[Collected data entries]
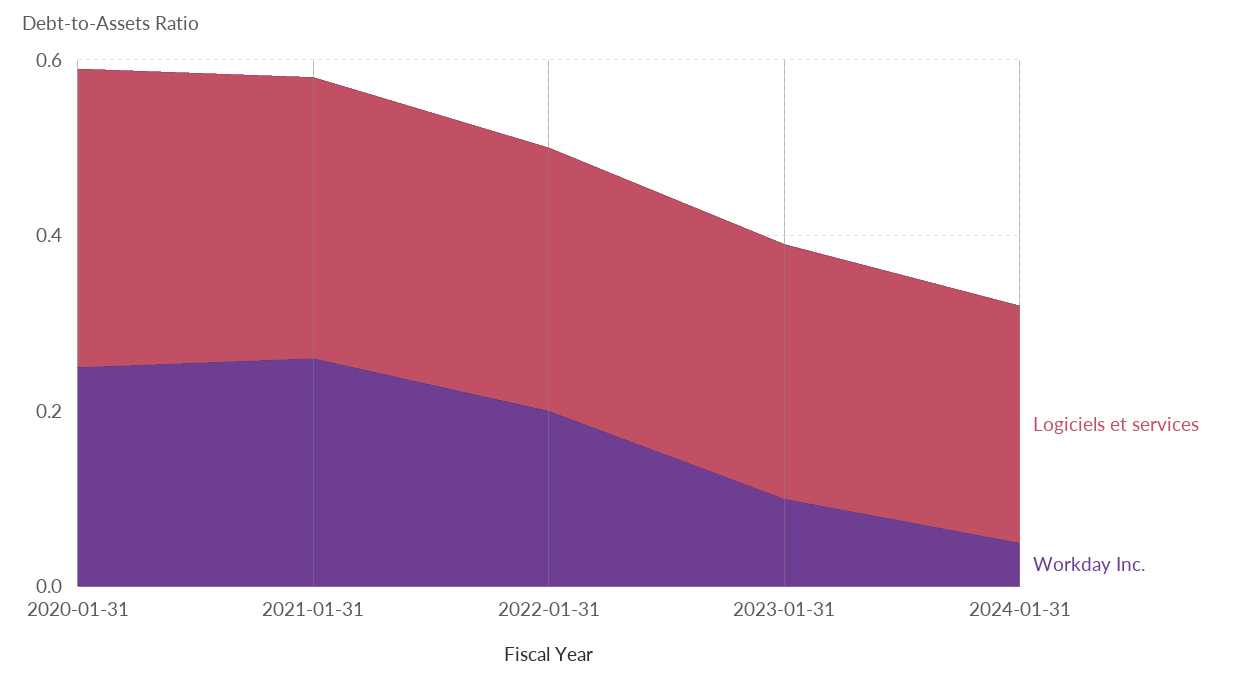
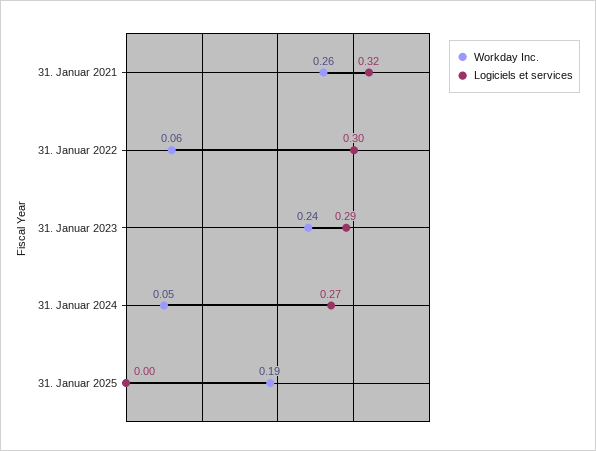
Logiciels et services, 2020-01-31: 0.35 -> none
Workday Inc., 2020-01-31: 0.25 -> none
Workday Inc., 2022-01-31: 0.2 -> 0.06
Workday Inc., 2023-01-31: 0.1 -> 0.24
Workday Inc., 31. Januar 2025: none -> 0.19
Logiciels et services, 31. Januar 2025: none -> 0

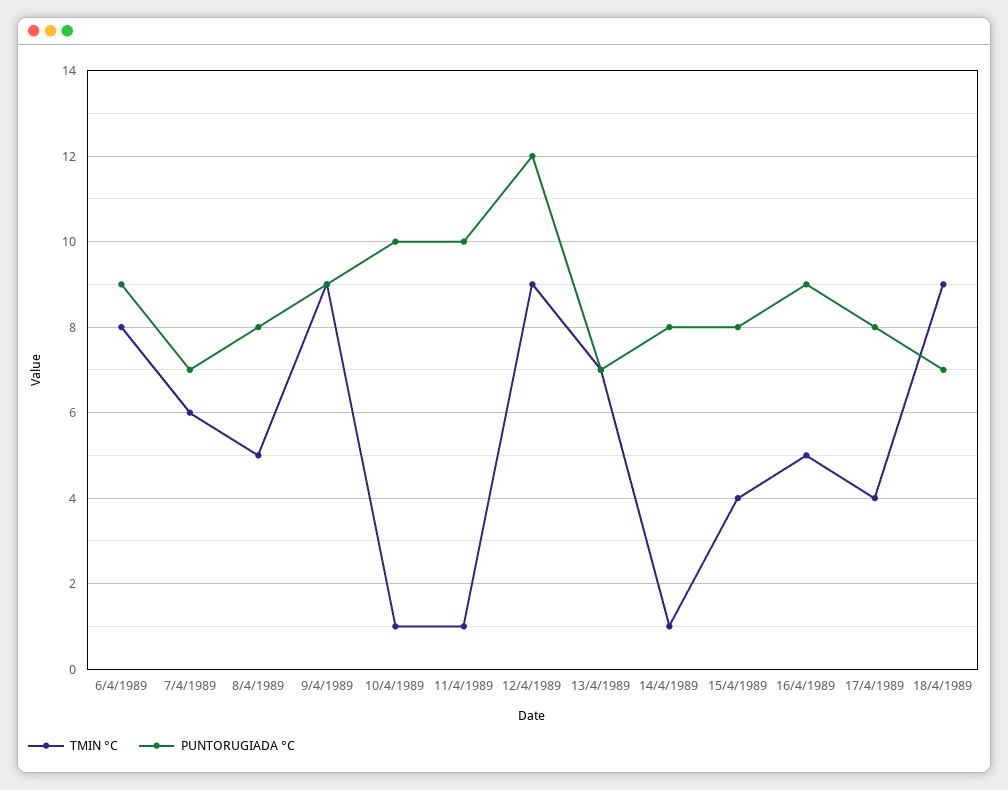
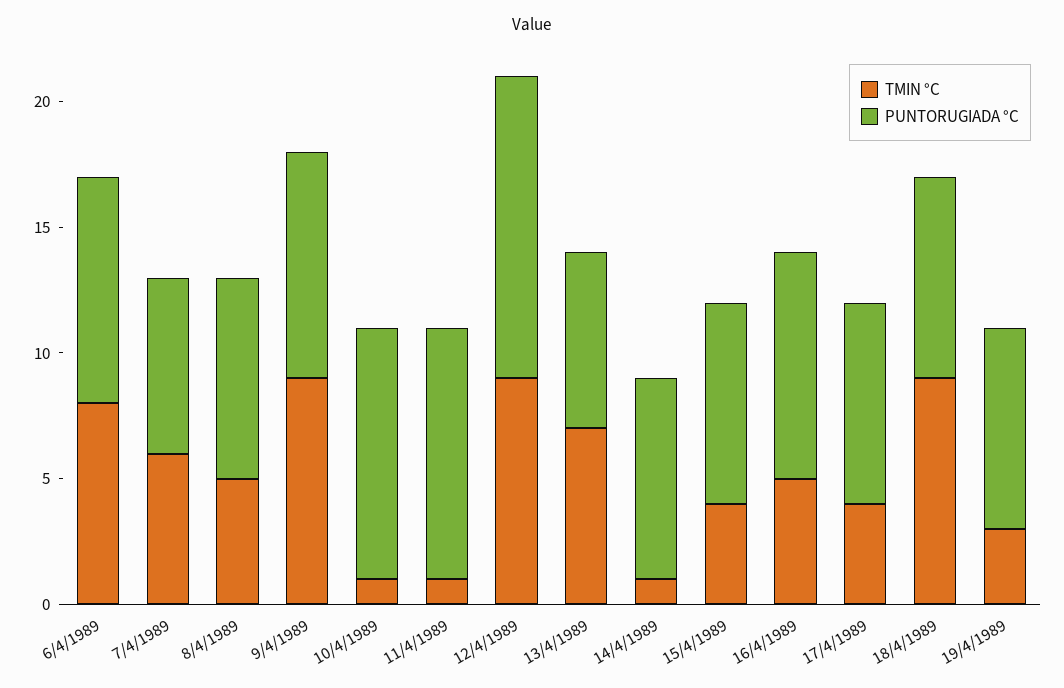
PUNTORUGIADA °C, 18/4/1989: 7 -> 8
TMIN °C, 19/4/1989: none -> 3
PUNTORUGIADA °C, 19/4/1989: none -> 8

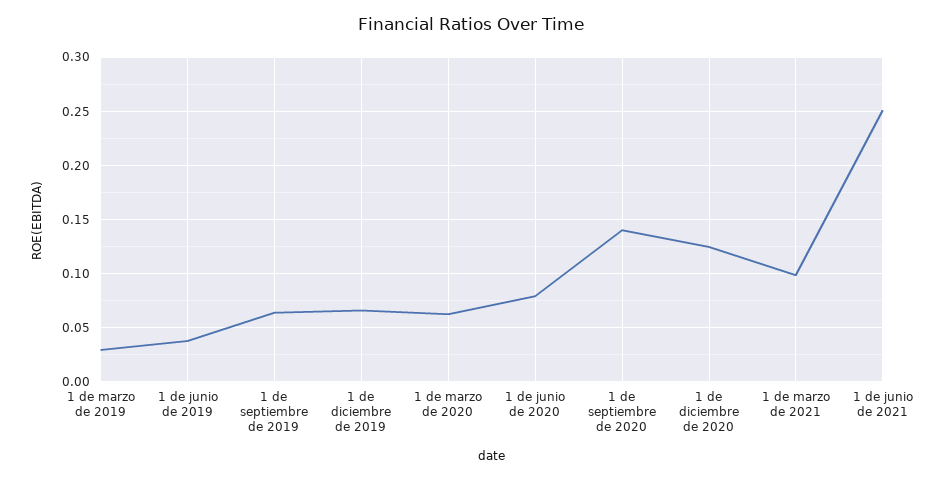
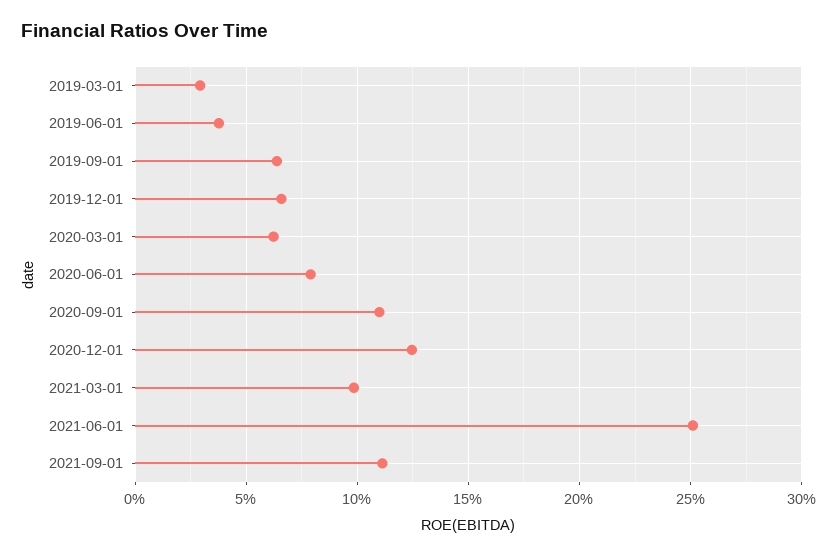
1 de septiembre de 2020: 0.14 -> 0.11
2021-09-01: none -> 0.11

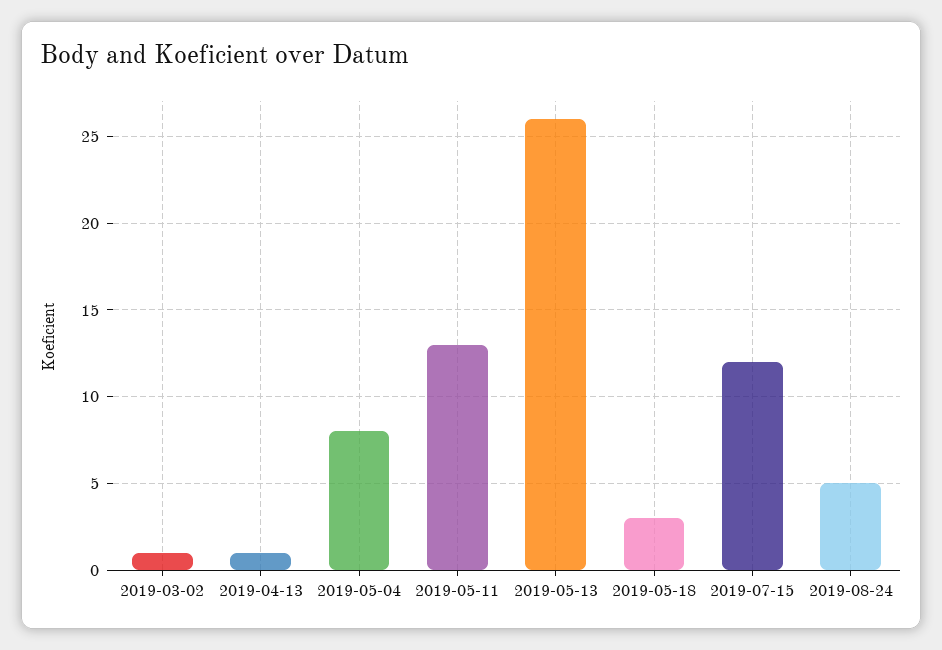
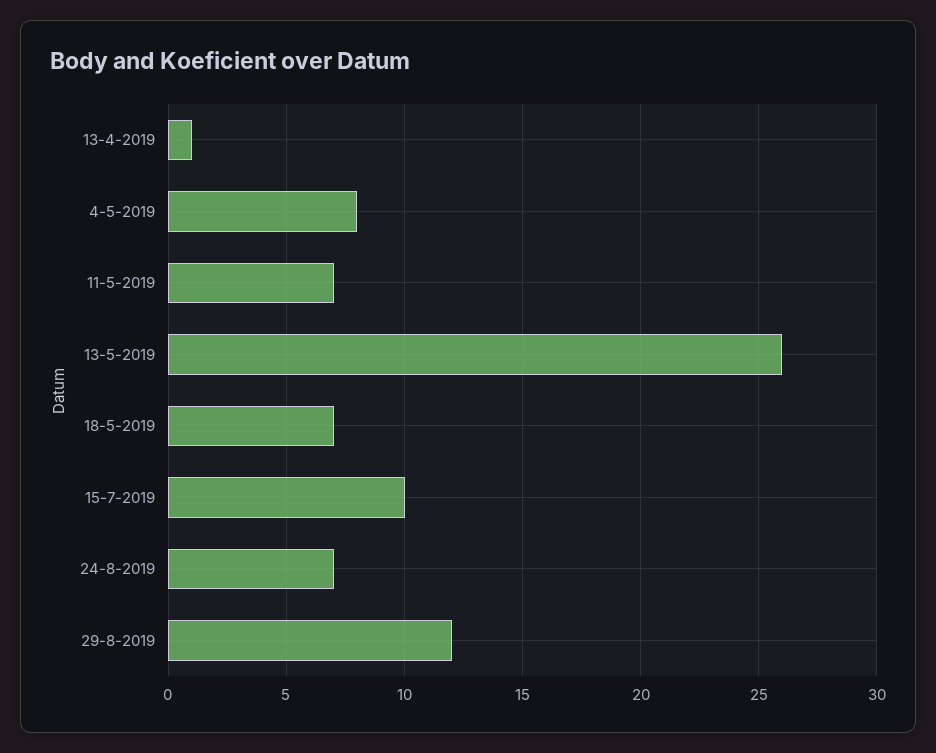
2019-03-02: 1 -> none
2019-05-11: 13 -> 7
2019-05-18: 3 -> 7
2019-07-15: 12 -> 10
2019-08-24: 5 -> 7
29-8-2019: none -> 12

### What you are asked to do
Find all lines in the records that hold the word "PUNTORUGIADA". Copy them.

### Response to the task
PUNTORUGIADA °C, 18/4/1989: 7 -> 8
PUNTORUGIADA °C, 19/4/1989: none -> 8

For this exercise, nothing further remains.